Your goal: List each line of the data in which the string "none" appears.
━━ Extracted information ━━
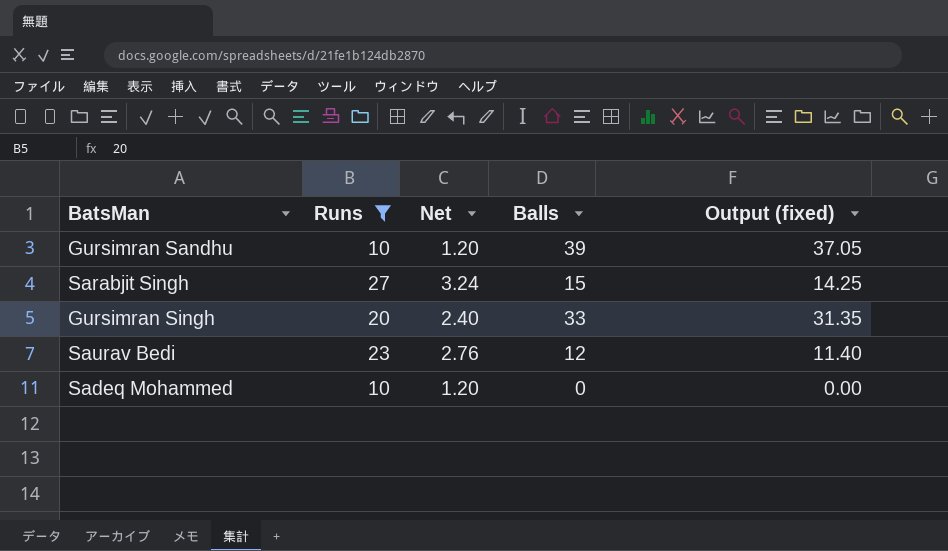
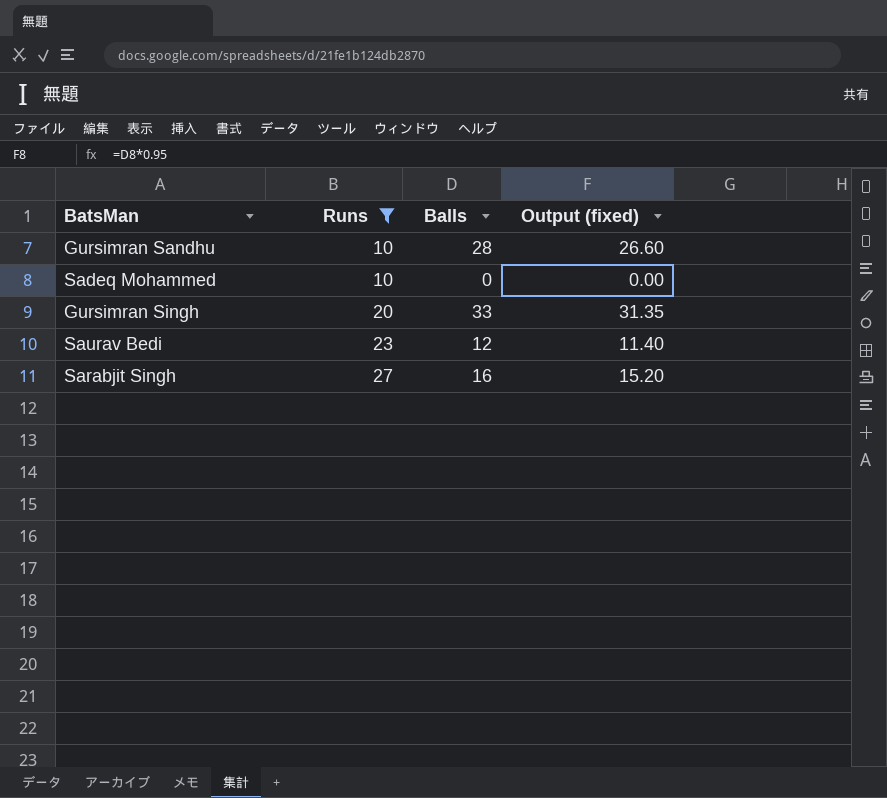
row order: none -> Runs ascending
column Net | formula: [Runs] * 0.12 -> none
Gursimran Sandhu | Balls: 39 -> 28
Gursimran Sandhu | Output (fixed): 37.05 -> 26.60
Sarabjit Singh | Balls: 15 -> 16
Sarabjit Singh | Output (fixed): 14.25 -> 15.20

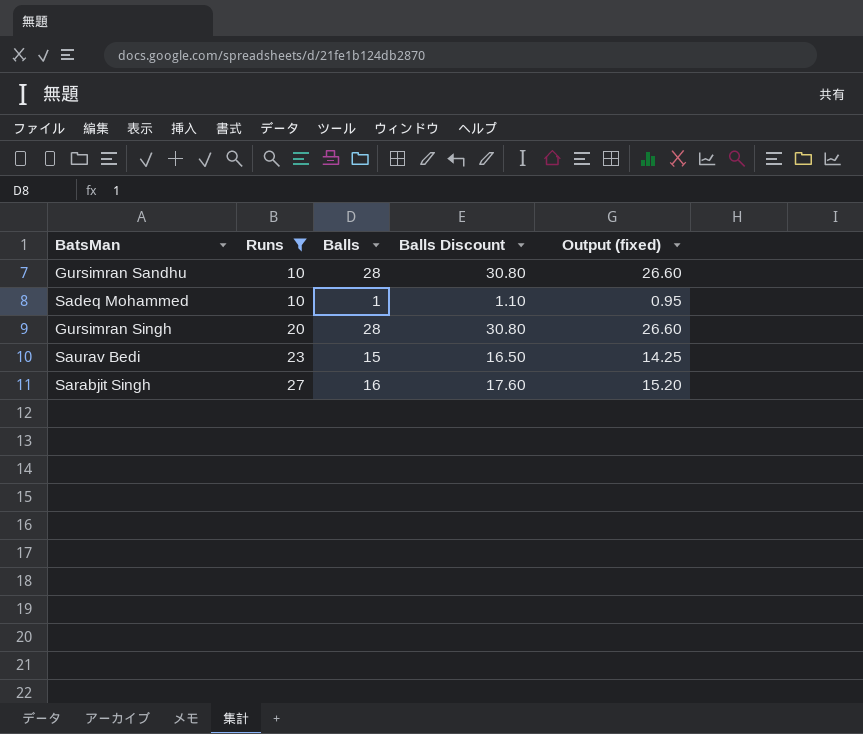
column Balls Discount | formula: none -> [Balls] * 1.1
Sadeq Mohammed | Balls: 0 -> 1
Sadeq Mohammed | Output (fixed): 0.00 -> 0.95
Gursimran Singh | Balls: 33 -> 28
Gursimran Singh | Output (fixed): 31.35 -> 26.60
Saurav Bedi | Balls: 12 -> 15
Saurav Bedi | Output (fixed): 11.40 -> 14.25

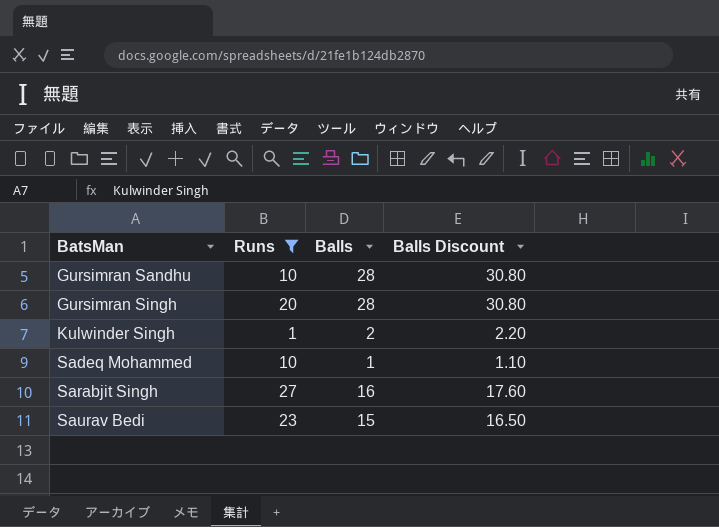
row order: Runs ascending -> BatsMan ascending
column Output (fixed) | formula: [Balls] * 0.95 -> none
row Kulwinder Singh: none -> 1 | 2 | 2.20

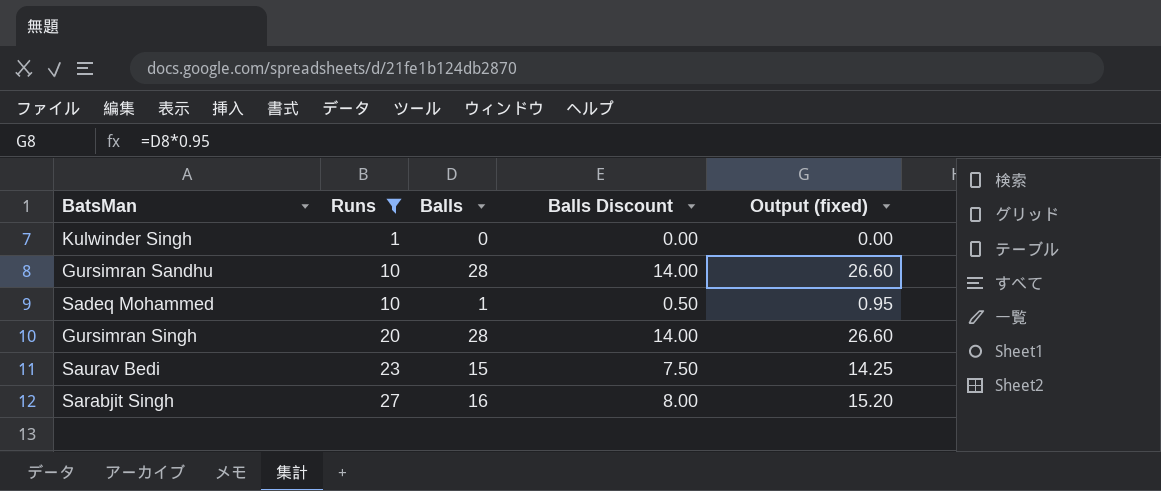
row order: BatsMan ascending -> Runs ascending
column Balls Discount | formula: [Balls] * 1.1 -> [Balls] * 0.5
column Output (fixed) | formula: none -> [Balls] * 0.95
Kulwinder Singh | Balls: 2 -> 0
━━━
Answer to this problem:
row order: none -> Runs ascending
column Net | formula: [Runs] * 0.12 -> none
column Balls Discount | formula: none -> [Balls] * 1.1
column Output (fixed) | formula: [Balls] * 0.95 -> none
row Kulwinder Singh: none -> 1 | 2 | 2.20
column Output (fixed) | formula: none -> [Balls] * 0.95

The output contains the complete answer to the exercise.